Peter Cadisch si candida al Gran Consiglio

In rappresentanza del Partito Socialista si candida per le elezioni del 14 giugno 2026. Cadisch è cresciuto tra Silvaplana e Soglio ed ha continuato a frequentare questa terra anche una volta partito per studiare.
28.01.2026
3 min
Uomo di mezza età seduto in una cucina accogliente, con una felpa grigia e occhiali. Sullo sfondo, utensili da cucina e finestre illuminate

Nonostante sia domiciliato stabilmente a Soglio da un anno circa, Peter Cadisch ha una profonda conoscenza del territorio: i suoi genitori hanno gestito per due decenni l'Hotel Palazzo Salis, è cresciuto tra Silvaplana e Soglio ed ha continuato a frequentare questa terra anche una volta partito per studiare. È conosciuto in Bregaglia per i suoi lavori come compositore, per i contatti maturati nel tempo e in quanto padre e nonno.

Si candida al Gran Consiglio in rappresentanza del Partito Socialista per le elezioni del 14 giugno. Ritiene fondamentale per la Valle che i suoi abitanti, fin da piccolissimi, coltivino la propria peculiarità e studino le caratteristiche del loro luogo confrontandosi con le realtà vicine. Senza confronto non può esserci crescita né identità. Quotidianamente si informa con lo sguardo il più aperto possibile su ogni prospettiva.

Si capisce, parlando con lui quanto gli stia a cuore la partecipazione in prima persona ed in carne ed ossa alla vita, a tutti i livelli.

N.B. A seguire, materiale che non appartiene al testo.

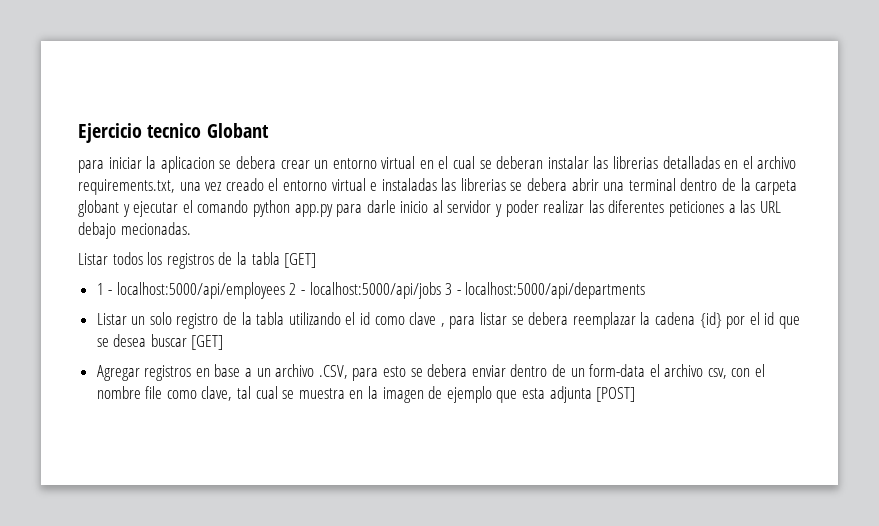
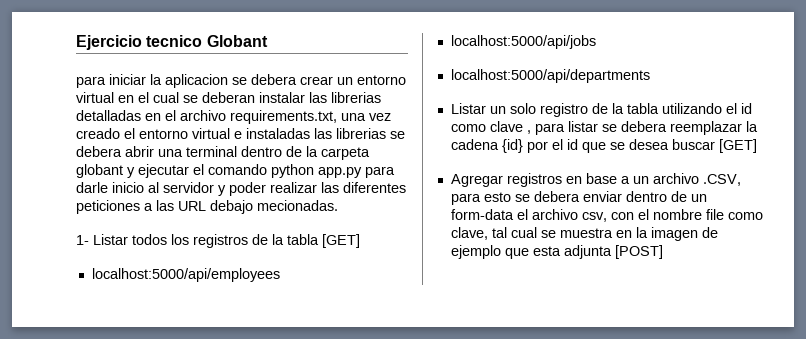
- Listar todos los registros de la tabla [GET]
+ 1- Listar todos los registros de la tabla [GET]
- 1 - localhost:5000/api/employees 2 - localhost:5000/api/jobs 3 - localhost:5000/api/departments
+ localhost:5000/api/employees
+ localhost:5000/api/jobs
+ localhost:5000/api/departments

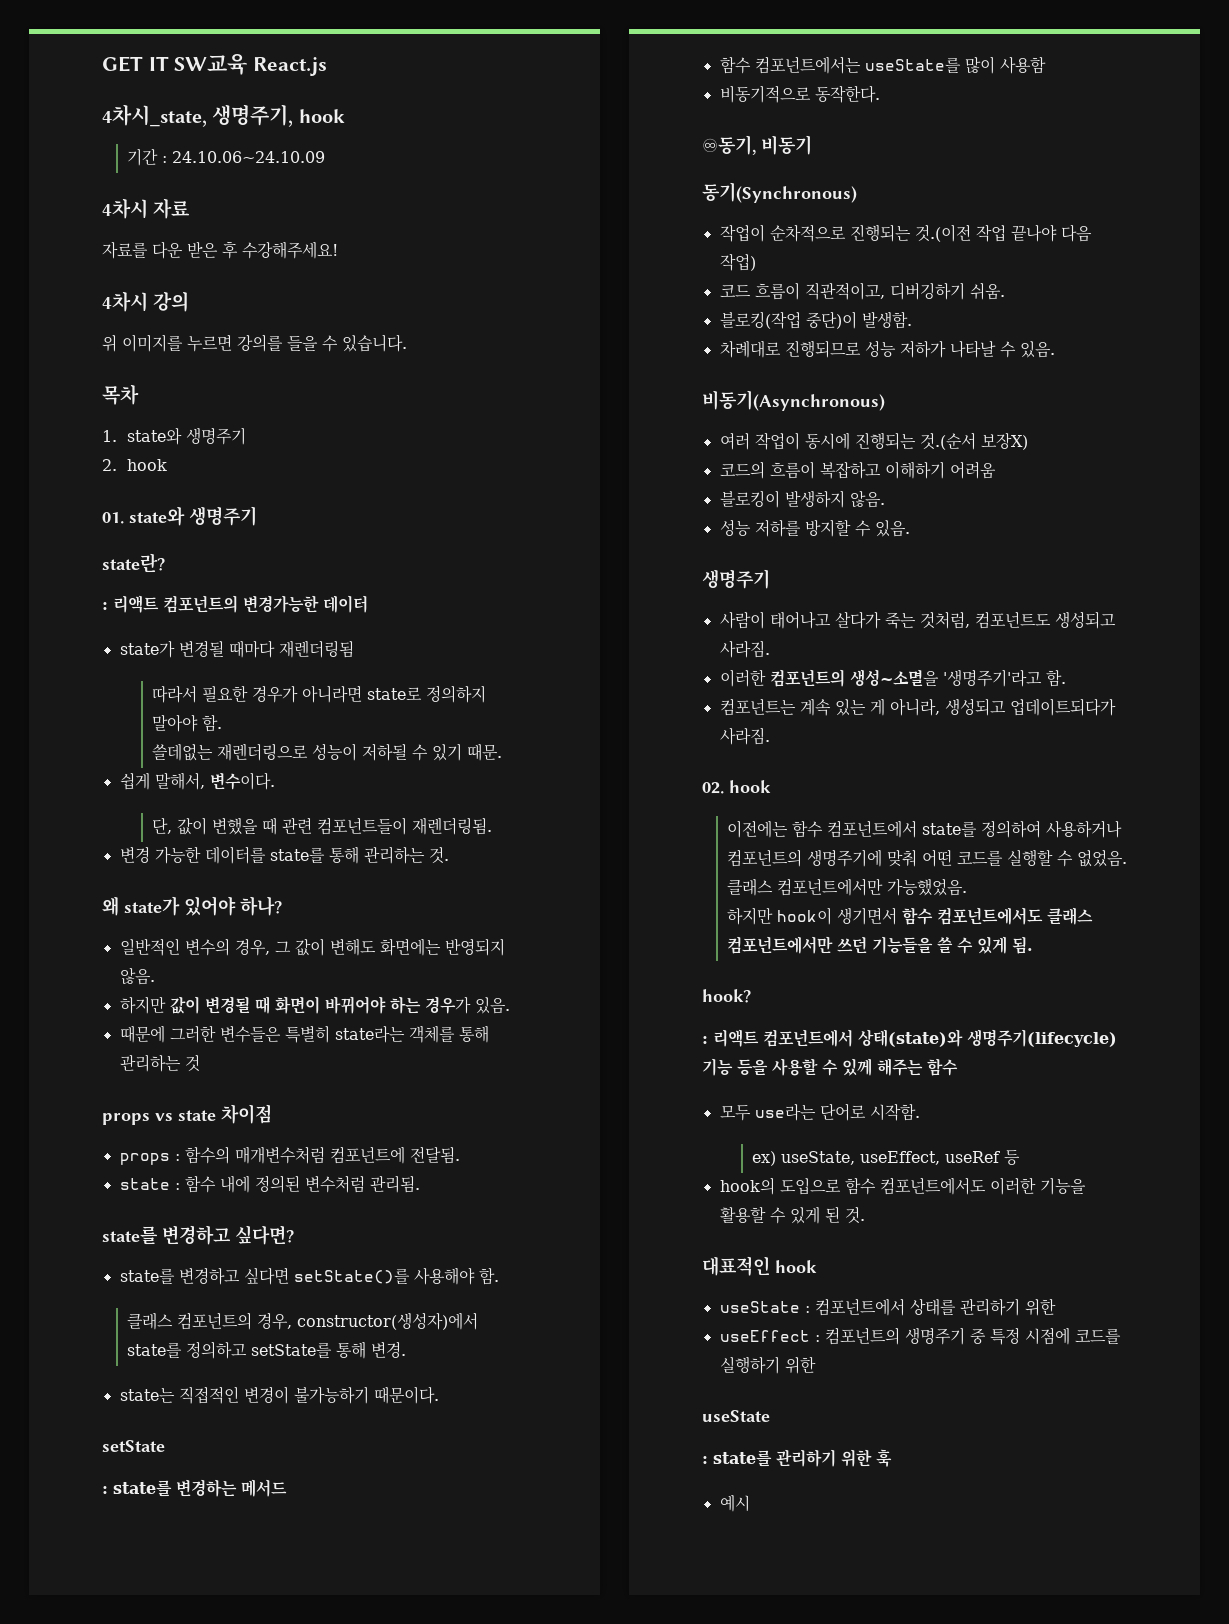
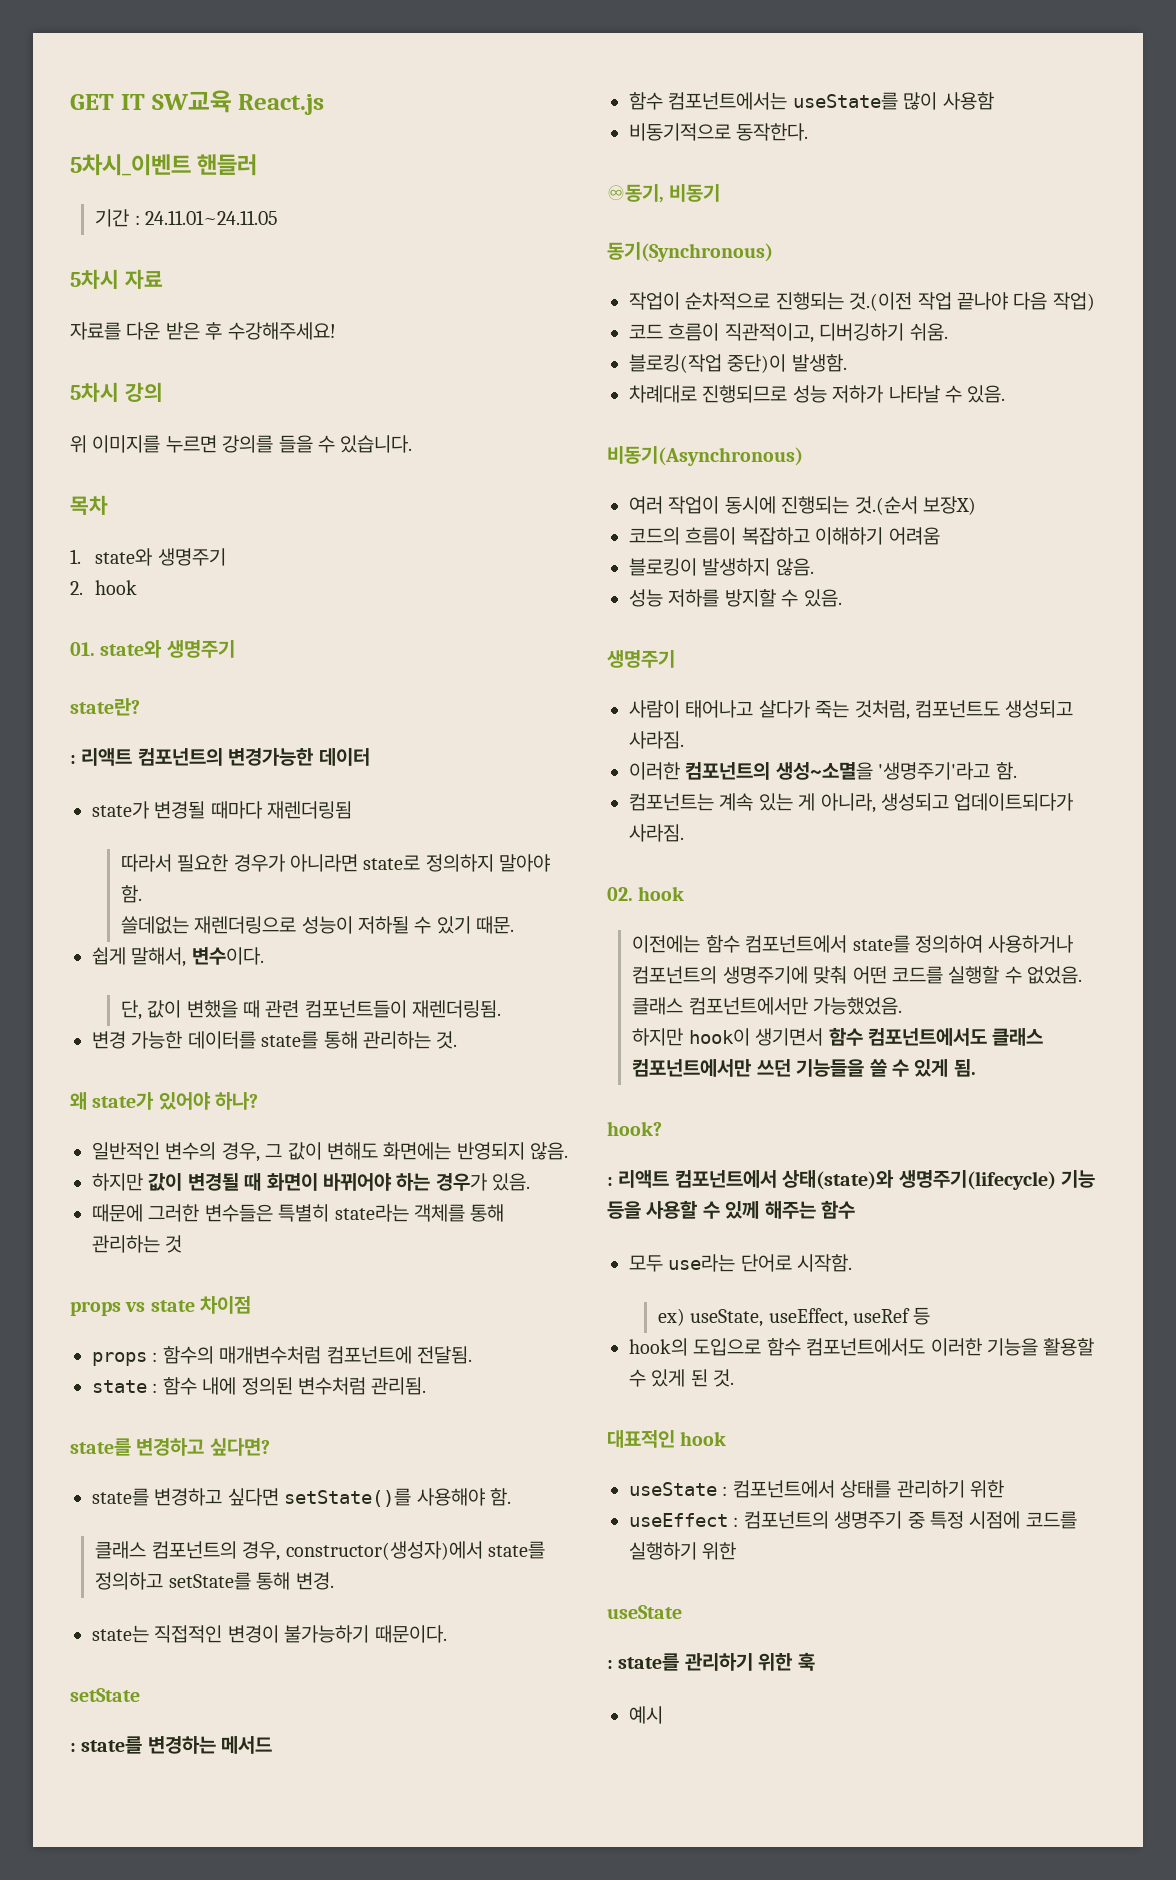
- 4차시_state, 생명주기, hook
+ 5차시_이벤트 핸들러
- 기간 : 24.10.06~24.10.09
- 4차시 자료
+ 기간 : 24.11.01~24.11.05
+ 5차시 자료
- 4차시 강의
+ 5차시 강의

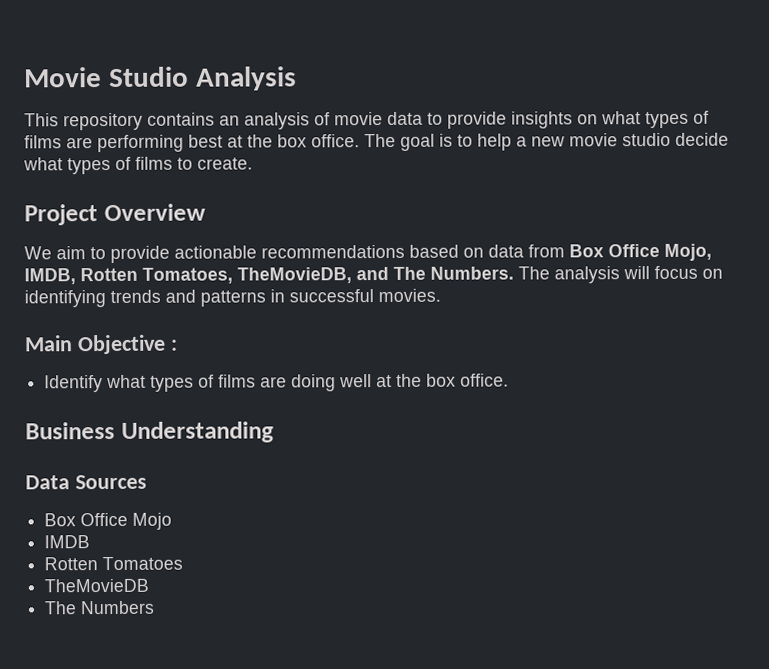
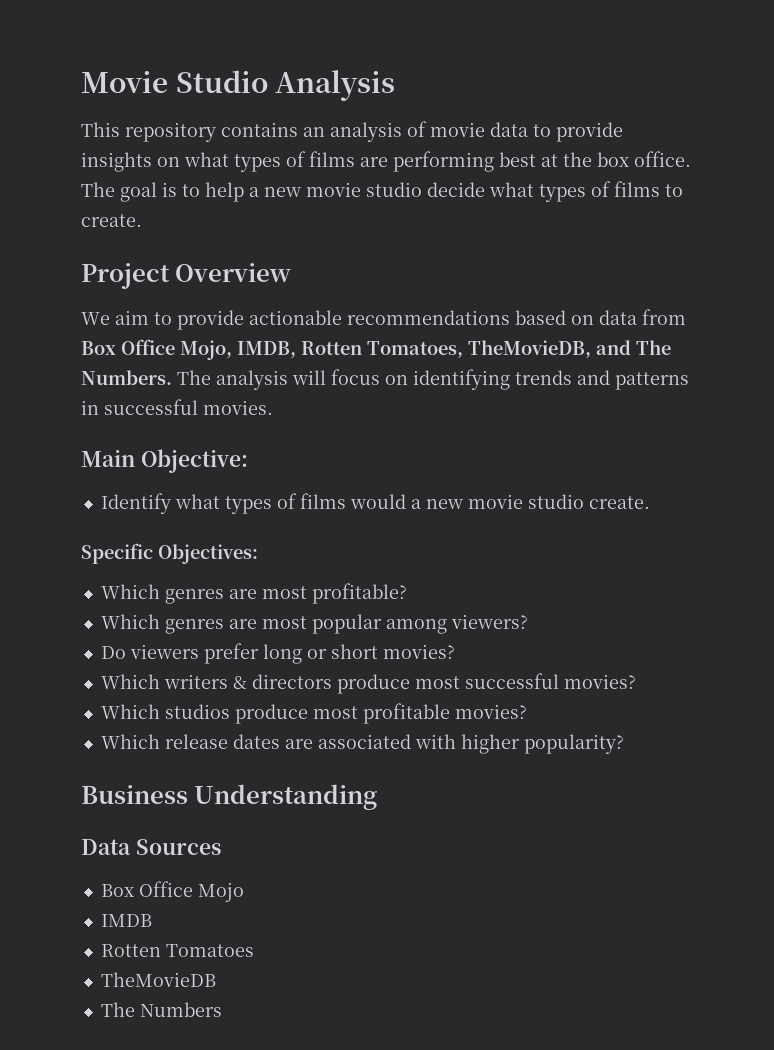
- Main Objective :
+ Main Objective:
- Identify what types of films are doing well at the box office.
+ Identify what types of films would a new movie studio create.
+ Specific Objectives:
+ Which genres are most profitable?
+ Which genres are most popular among viewers?
+ Do viewers prefer long or short movies?
+ Which writers & directors produce most successful movies?
+ Which studios produce most profitable movies?
+ Which release dates are associated with higher popularity?

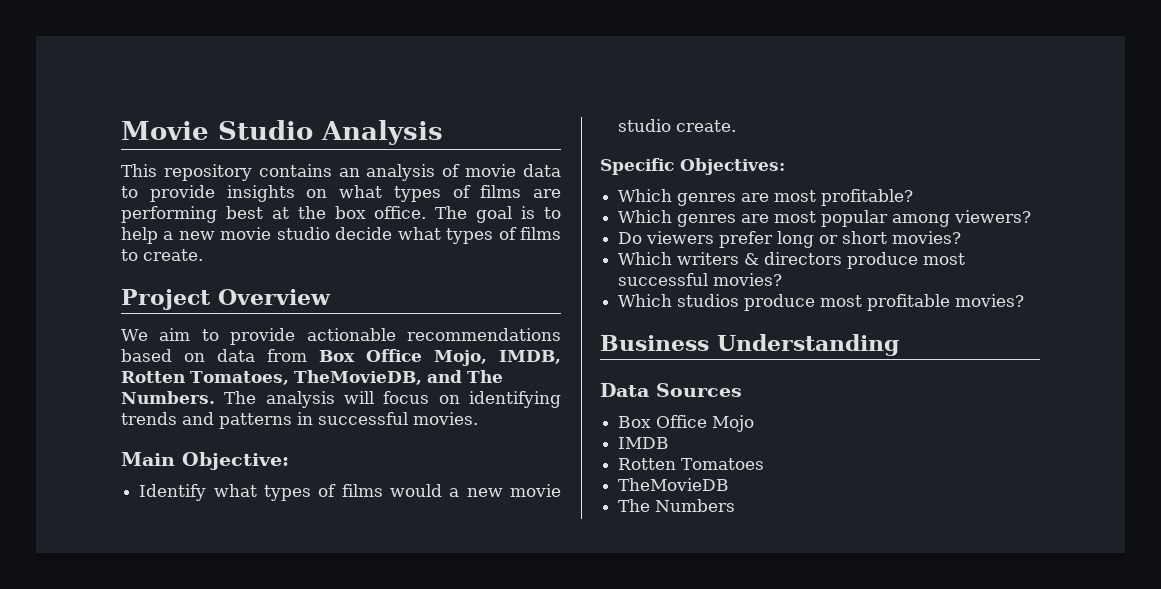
- Which release dates are associated with higher popularity?

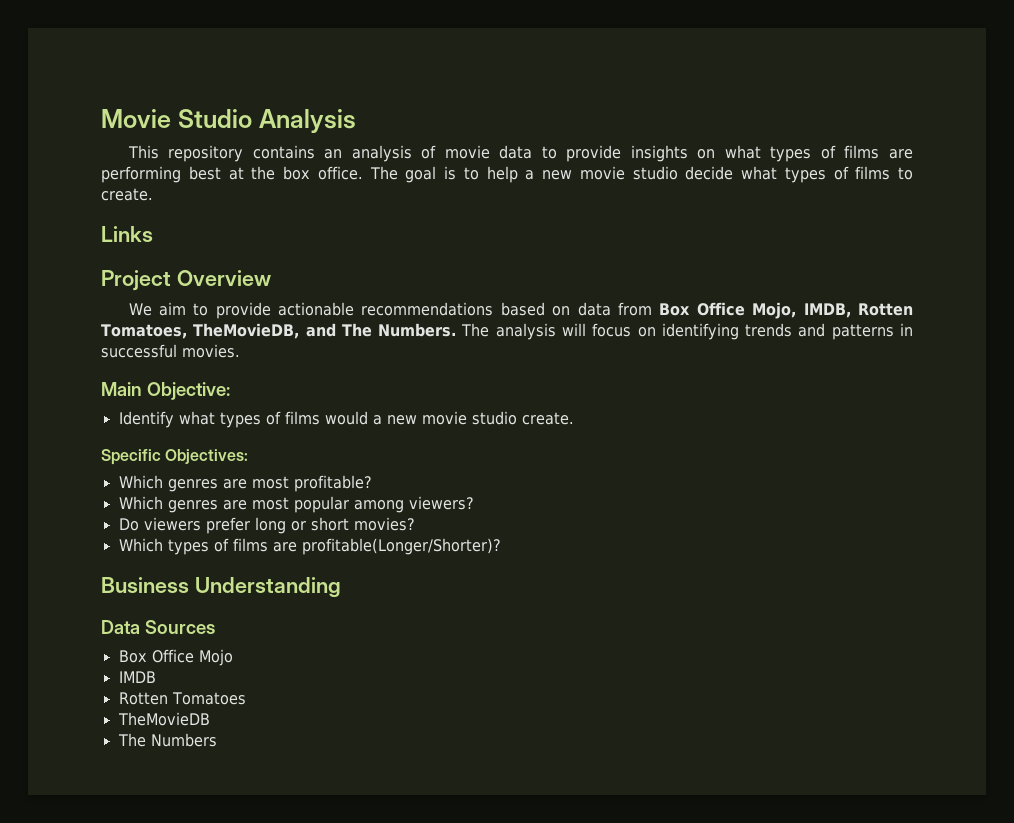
+ Links
- Which writers & directors produce most successful movies?
- Which studios produce most profitable movies?
+ Which types of films are profitable(Longer/Shorter)?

Sia che si affronti il programma elettorale, incentrato sulla formazione, sulla decentralizzazione e su una strategia che permetta a giovani nuclei di stabilirsi in Bregaglia, o che si discuta di realtà virtuale non propone formule magiche o valide per tutti ma mette in guardia sull’assoluta necessità di incontrarsi e scegliere consapevolmente come utilizzare il proprio tempo.

Un altro elemento importante è il rispetto, garantito nella vita politica elvetica dalla presenza di gruppi di lavoro collegiali e necessario in ogni relazione.

La posizione e la storia della Valle, la sua ricchezza linguistica offrono una grande potenzialità di sviluppo, da valutare per consentirle un futuro che tenga conto di tutti i cambiamenti di quest’epoca, primi fra tutti l’invecchiamento della popolazione contemporaneo al calo delle nascite e la presenza sempre minore di abitazioni. La presenza del confine e gli scambi commerciali e culturali possono essere una risorsa.

Il digitale ha aperto nuove strade che consentono di lavorare da remoto ma servirebbe, come contrappeso, intensificare le relazioni a contatto, a scuola e non solo.

Un tempo la conoscenza musicale era necessaria per gli insegnanti, oggi solo facoltativa. Nel 2012 la politica si è mossa in direzione di un accesso con pari opportunità allo studio musicale, è presente nella Costituzione. Purtroppo, nei fatti è una voce dispendiosa per le famiglie e spesso ne possono usufruire solo quelli che hanno più mezzi, più tempo e maggiori spazi in casa.

Per ognuno di noi potrebbe essere molto utile l’attività musicale che crea connessioni facilmente, fa maturare la capacità di collaborare oltre ad aprire una strada dentro alle proprie emozioni e per la costruzione di una propria sensibilità e identità.